DATA UNDER STUDY ->
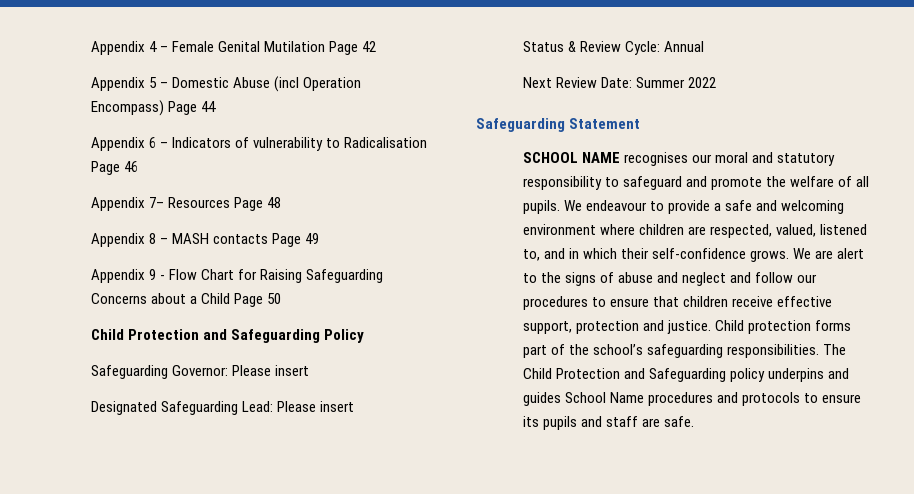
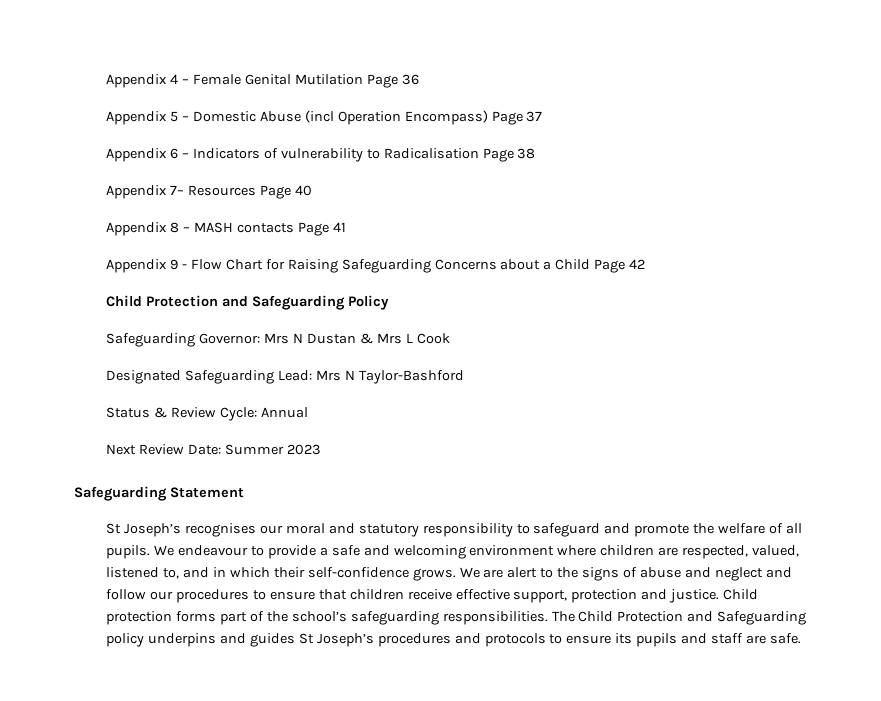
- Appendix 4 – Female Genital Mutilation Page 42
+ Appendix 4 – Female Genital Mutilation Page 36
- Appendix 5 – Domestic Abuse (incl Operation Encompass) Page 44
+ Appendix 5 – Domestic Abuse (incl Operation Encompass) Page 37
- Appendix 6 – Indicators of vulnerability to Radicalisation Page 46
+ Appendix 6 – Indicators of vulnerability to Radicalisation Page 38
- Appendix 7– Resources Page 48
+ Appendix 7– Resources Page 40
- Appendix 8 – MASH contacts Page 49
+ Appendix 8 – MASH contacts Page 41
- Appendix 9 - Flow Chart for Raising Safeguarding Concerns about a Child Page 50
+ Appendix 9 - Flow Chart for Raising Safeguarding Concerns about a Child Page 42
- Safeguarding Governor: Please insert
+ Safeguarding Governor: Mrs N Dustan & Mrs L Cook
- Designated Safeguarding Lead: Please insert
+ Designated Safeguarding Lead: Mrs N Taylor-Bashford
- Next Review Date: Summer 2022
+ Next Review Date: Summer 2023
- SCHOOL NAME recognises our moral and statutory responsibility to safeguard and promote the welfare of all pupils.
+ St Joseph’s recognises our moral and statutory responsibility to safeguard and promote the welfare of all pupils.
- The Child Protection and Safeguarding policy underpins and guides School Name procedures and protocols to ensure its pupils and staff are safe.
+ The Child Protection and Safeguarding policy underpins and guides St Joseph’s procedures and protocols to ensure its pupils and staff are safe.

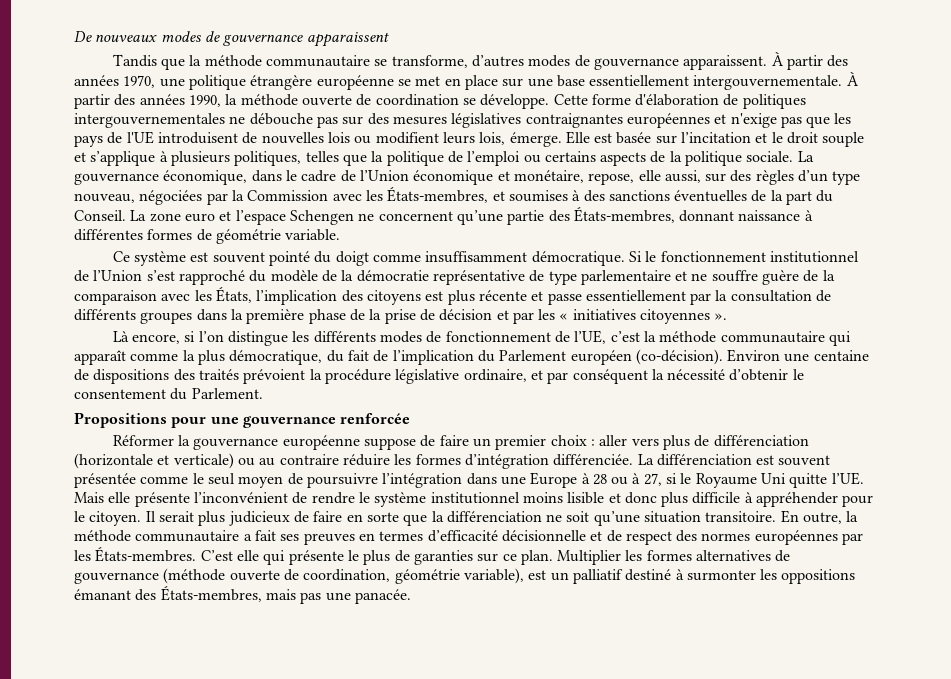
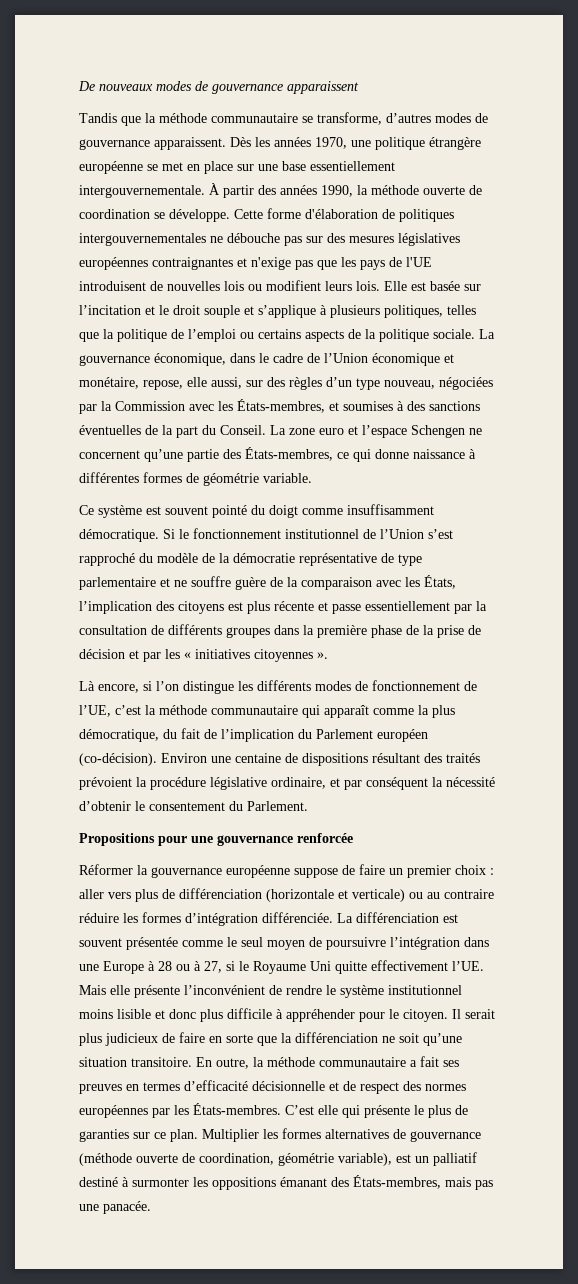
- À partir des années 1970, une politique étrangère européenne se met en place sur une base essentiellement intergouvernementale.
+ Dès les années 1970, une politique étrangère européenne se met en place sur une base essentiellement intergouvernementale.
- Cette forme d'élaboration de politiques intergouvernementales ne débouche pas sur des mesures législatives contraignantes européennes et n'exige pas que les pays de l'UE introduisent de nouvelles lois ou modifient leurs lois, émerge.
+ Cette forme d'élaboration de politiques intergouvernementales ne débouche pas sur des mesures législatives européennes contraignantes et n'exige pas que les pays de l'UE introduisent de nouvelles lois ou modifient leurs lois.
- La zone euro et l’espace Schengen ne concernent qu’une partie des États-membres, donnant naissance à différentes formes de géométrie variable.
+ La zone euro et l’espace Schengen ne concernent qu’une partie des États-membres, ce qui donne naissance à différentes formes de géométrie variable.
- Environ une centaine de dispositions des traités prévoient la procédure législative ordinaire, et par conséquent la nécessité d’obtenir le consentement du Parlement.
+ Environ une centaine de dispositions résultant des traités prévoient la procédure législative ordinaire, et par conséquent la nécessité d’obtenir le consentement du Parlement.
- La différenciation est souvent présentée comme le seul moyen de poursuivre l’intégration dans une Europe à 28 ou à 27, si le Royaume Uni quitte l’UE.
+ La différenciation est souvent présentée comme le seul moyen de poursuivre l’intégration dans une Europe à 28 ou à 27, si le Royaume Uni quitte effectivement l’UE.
...
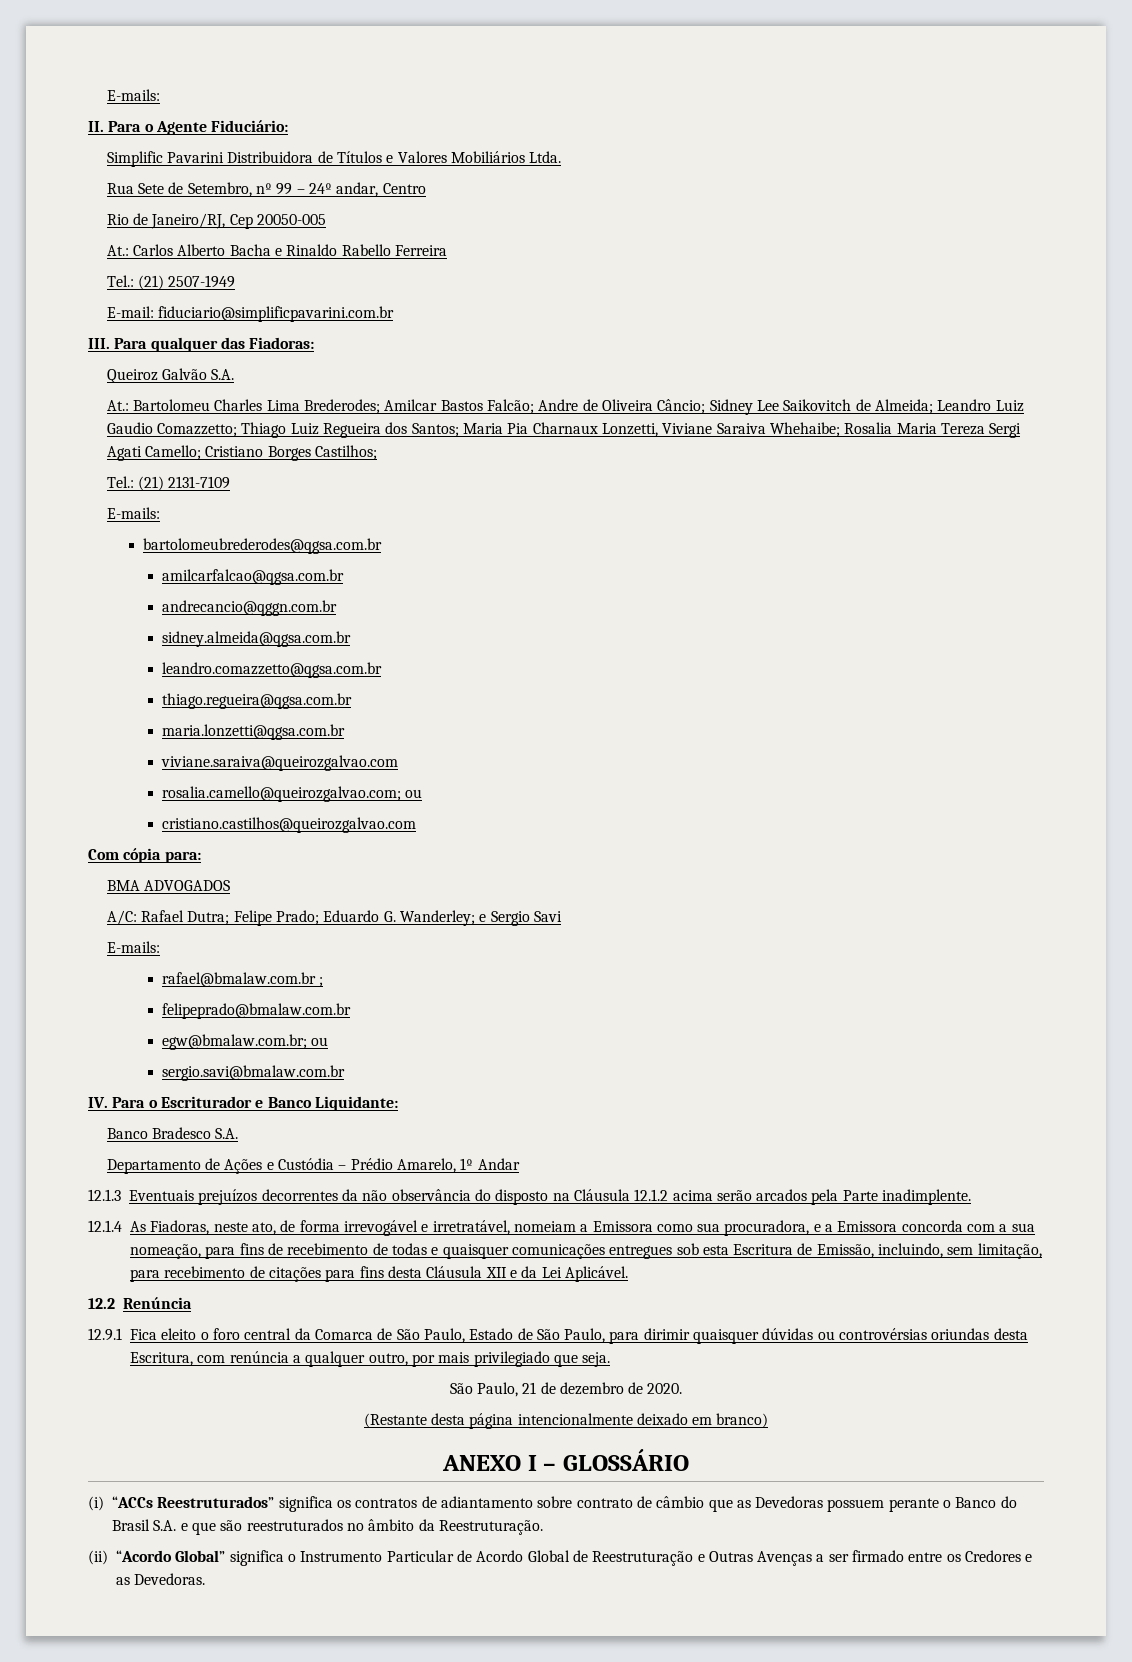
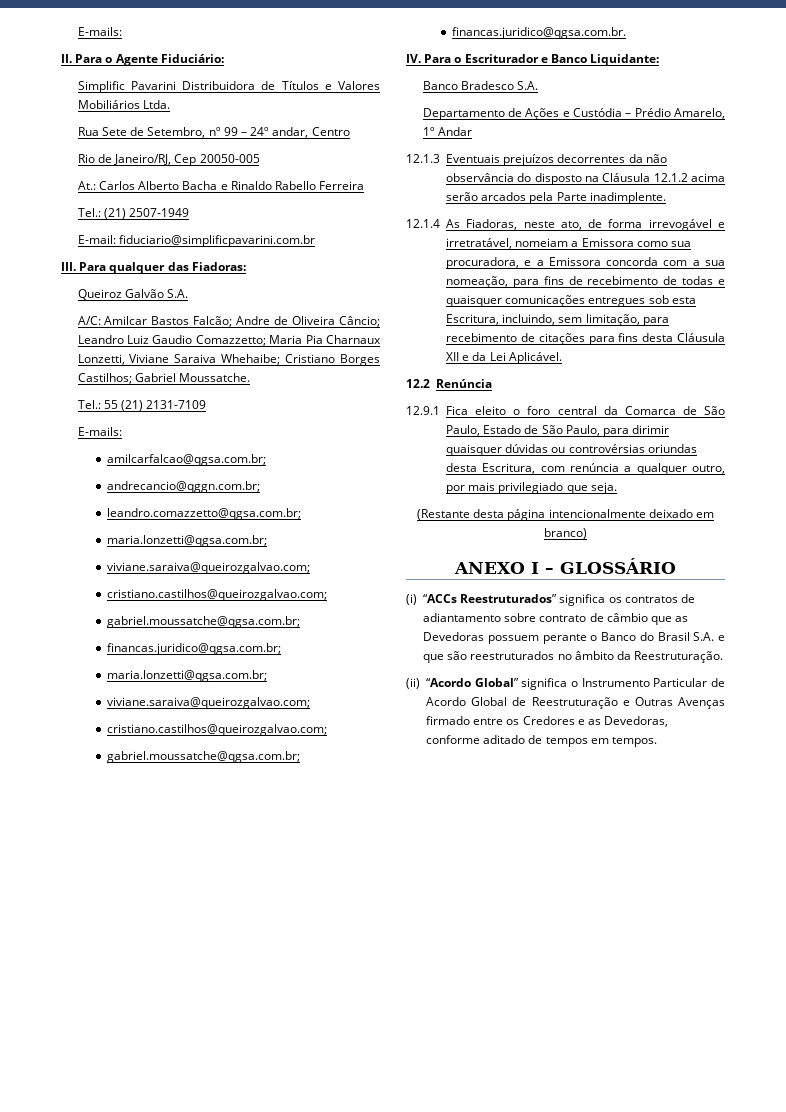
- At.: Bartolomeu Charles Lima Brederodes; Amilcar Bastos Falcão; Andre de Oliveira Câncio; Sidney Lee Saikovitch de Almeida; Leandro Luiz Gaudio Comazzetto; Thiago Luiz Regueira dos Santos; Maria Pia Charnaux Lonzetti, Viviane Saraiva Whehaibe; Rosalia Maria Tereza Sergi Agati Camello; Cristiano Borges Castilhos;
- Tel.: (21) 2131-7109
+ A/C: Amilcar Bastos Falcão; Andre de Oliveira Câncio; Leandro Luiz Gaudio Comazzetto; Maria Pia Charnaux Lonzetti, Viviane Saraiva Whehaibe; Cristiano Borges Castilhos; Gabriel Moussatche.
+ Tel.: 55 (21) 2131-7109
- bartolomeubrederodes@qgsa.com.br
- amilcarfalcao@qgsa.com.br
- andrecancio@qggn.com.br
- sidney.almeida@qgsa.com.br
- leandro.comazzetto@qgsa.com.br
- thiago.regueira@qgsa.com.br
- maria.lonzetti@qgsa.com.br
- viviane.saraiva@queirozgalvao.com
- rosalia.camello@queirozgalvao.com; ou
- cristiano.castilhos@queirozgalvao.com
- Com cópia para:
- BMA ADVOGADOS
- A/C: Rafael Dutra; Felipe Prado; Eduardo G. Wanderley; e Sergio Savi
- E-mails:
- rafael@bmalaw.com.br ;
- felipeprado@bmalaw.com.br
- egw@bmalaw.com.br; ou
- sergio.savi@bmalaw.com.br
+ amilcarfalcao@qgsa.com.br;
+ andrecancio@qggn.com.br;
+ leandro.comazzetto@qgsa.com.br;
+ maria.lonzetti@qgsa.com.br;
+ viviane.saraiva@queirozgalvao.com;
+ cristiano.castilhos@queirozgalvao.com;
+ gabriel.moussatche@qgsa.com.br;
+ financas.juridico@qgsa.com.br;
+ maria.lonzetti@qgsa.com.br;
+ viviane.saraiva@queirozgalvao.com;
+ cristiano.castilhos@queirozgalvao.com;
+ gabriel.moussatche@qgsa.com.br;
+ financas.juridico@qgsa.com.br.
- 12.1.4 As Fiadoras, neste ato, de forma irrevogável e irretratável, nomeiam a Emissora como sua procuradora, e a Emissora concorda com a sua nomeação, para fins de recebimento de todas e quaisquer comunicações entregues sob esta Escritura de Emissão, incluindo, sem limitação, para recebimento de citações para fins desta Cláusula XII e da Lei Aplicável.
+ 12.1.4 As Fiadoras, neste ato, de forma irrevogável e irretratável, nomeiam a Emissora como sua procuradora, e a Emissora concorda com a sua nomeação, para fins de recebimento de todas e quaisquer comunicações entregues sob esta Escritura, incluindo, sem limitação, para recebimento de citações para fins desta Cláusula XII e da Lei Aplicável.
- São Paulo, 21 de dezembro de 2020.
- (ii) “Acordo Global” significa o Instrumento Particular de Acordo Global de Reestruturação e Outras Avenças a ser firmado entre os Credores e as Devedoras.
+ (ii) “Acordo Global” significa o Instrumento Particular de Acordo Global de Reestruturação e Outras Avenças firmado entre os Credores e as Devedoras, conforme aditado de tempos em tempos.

WHAT IS NEEDED ->
Retype exactly, and only, the lines above from the one where "- São Paulo, 21 de dezembro de 2020." occurs up to and including the one where "tempos em tempos." occurs.

ANSWER SPACE ->
- São Paulo, 21 de dezembro de 2020.
- (ii) “Acordo Global” significa o Instrumento Particular de Acordo Global de Reestruturação e Outras Avenças a ser firmado entre os Credores e as Devedoras.
+ (ii) “Acordo Global” significa o Instrumento Particular de Acordo Global de Reestruturação e Outras Avenças firmado entre os Credores e as Devedoras, conforme aditado de tempos em tempos.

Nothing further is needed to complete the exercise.